Dave McCoy at MSN Entertainment interviewed
THE KING OF INTERVIEWS
Here are some of the highlights:
The Road:
"It's funny because I'll watch those VH1 "Behind the Music" shows and I'll hear these bands say, "After four months on the road, we're ready to crack. We're at each other's throats." I'm thinking, "Four months?" We don't have time when we don't tour. That's the thing that's a bit daunting about what we do. You know, we have WrestleMania 25 coming up and it's our Super Bowl. Once that Super Bowl is over, there is a party, but if you are a top guy you really don't want to go to the party too long because you have to get up the next morning. You have a live TV show the next night, a live "RAW," and it starts all over again. It's a never-ending cycle."
Working for Vince McMahon:
"Well, the good thing is I had a really good relationship with him before I even met Steph. We had a great relationship not only from a talent standpoint, but I used to work a lot with Vince hand-in-hand to create story lines behind the scenes, not just for myself but other guys. But if you have ever met Vince, he's a complex man and it can be trying. There are times he wants to choke me and there are times when I want to choke him.....But we are very careful to separate the two out. I can be in the office and we can have a big drag-out over something to the point where he wants to strangle me, but then two hours later we all go to dinner and it's like nothing ever happened. There is business and personal. If it was going to destroy my personal life, I would walk away from the business. My kids are going to grow up knowing their grandparents. No business or job is that important."

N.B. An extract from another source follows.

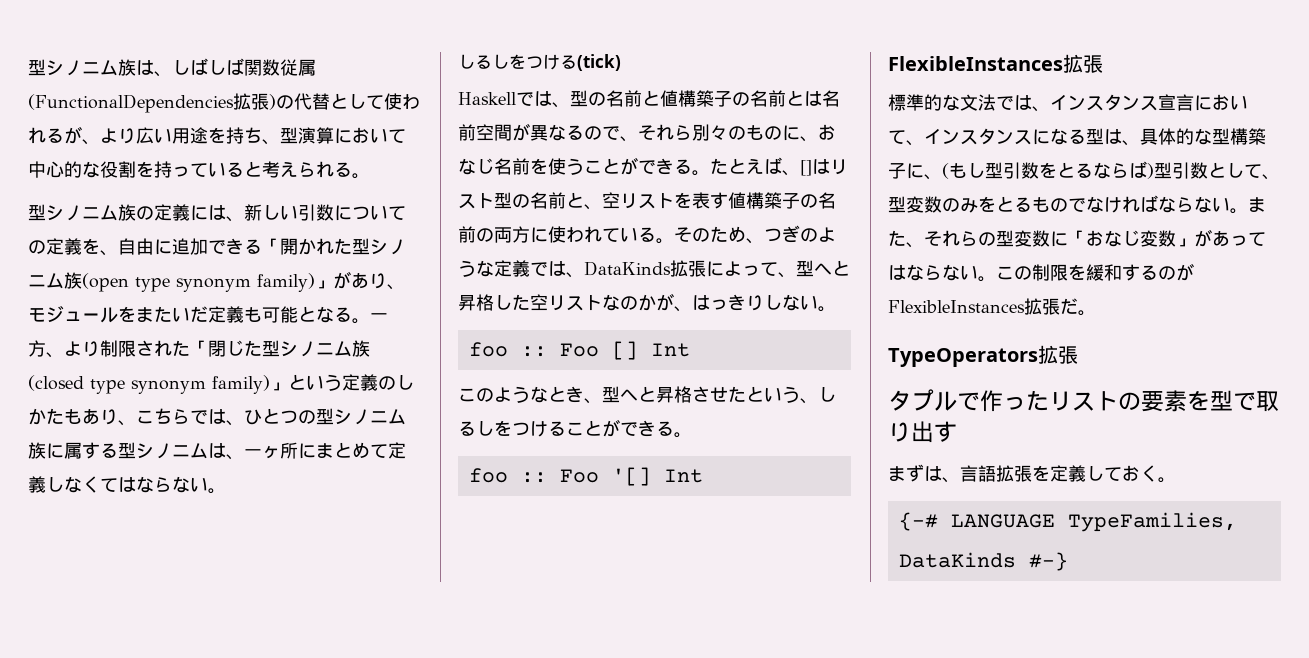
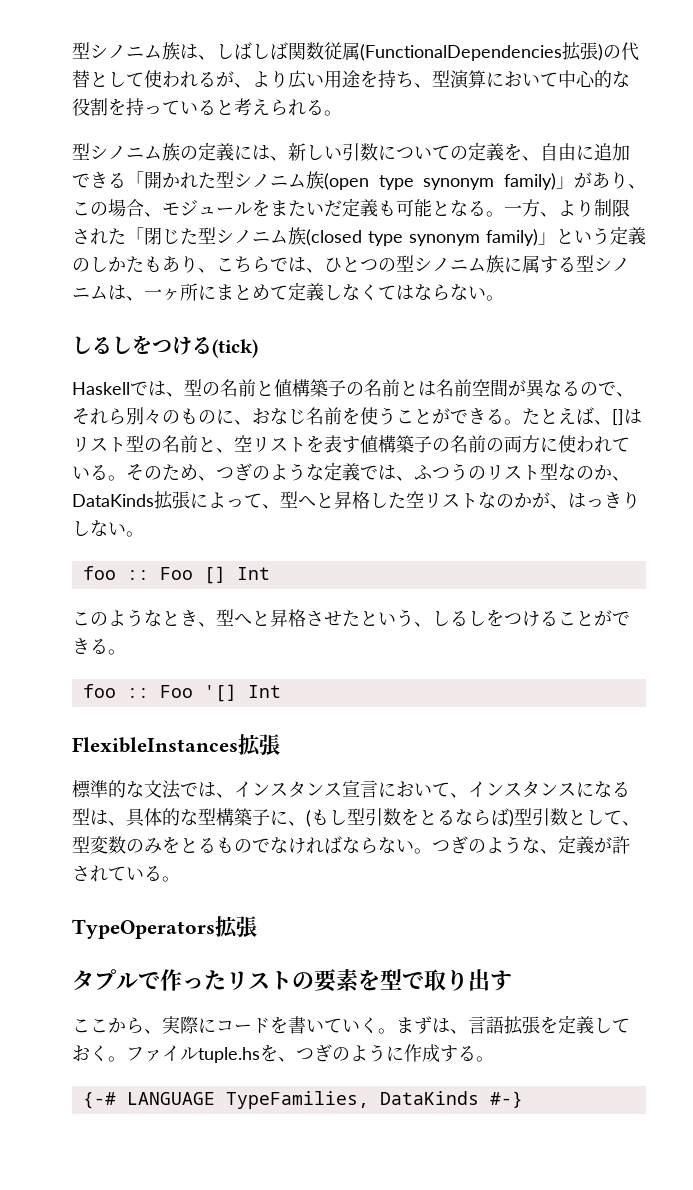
(405, 287) none -> [72,199,162,217] この場合、
(584, 275) none -> [414,463,630,481] ふつうのリスト型なのか、
[1248,197,1266,212] [888,229,1266,248] [888,263,1194,282] [888,298,1078,315] また、それらの型変数に「おなじ変数」があってはならない。この制限を緩和するのがFlexibleInstances拡張だ -> [432,835,630,854] [72,865,162,882] つぎのような、定義が許されている
(957, 431) none -> [72,1016,396,1034] ここから、実際にコードを書いていく。
(1176, 480) none -> [126,1044,494,1063] ファイルtuple.hsを、つぎのように作成する。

Backstage Work vs. Performing:
"When I come up with a good idea in the back, there's not 70,000 people standing up and cheering. [Laughter.] Usually when I have an idea in the back, it is dismissed and Vince will bring it up later and pretend it is his idea. There's nothing like it. And that is why you see guys like Ric Flair and the older guys and they are still doing it. I get it. Even if they don't need the money, I get it. There is something about going out there and entertaining people and having them go crazy. I don't think that's just our business. I think that is why the Stones still play or AC/DC puts out albums. You see these guys performing, very late in their lives and acting like kids. It's an addictive thing to be able to go out there and do what you do and have that many people express their appreciation for it. It's a trip. If you go to an event, or a WrestleMania, and you sit there and feel that energy and then imagine being on that stage and that energy being directed at you ... it's an amazing, addictive thing."
Heel vs. Babyface:
"If I had my way, I'd have been a heel my whole career. I compare it to Darth Vader by the second or third movie, when he came on, you started saying, "Yeah!" Even though he was trying to kill Luke Skywalker... he was just cool. There was a point in time with my character where I had been here a long time, I had a certain amount of respect [from the fans] and ... you know, I beat up a lot of people and caused mayhem, and to teenagers and kids, that is cool. It just became a cool character and we were struggling ... the worse things we thought I was doing, the louder the audience would cheer me for it. I was coming out and drilling a guy with a sledgehammer and people would go nuts. So I had no choice as people basically turned me. If I thought it would work, I'd turn back in a minute."